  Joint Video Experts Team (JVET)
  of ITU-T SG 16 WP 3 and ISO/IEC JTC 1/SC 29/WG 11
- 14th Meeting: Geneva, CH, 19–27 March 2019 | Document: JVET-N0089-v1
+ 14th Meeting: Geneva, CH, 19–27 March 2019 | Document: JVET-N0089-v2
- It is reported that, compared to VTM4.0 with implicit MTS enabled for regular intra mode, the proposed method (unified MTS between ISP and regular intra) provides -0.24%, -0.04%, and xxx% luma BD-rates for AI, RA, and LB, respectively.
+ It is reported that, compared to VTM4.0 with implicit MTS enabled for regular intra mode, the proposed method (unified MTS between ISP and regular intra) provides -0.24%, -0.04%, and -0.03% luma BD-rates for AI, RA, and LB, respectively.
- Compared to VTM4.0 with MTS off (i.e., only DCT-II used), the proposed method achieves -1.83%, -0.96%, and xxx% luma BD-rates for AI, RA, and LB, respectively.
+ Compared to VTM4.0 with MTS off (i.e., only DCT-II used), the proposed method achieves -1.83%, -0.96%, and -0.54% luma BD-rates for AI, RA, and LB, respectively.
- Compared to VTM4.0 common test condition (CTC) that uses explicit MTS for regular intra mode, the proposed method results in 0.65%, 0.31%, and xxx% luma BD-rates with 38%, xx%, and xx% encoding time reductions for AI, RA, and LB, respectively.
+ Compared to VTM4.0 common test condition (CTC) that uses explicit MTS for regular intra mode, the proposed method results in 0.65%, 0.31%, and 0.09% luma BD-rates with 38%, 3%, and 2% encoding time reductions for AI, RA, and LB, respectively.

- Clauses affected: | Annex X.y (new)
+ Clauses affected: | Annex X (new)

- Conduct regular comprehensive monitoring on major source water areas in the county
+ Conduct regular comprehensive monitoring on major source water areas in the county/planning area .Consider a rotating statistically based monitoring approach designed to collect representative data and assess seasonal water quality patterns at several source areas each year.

# Work task
Where does the string "Conduct" occur in the listing above? Return every line that contains it.

# Task output
- Conduct regular comprehensive monitoring on major source water areas in the county
+ Conduct regular comprehensive monitoring on major source water areas in the county/planning area .Consider a rotating statistically based monitoring approach designed to collect representative data and assess seasonal water quality patterns at several source areas each year.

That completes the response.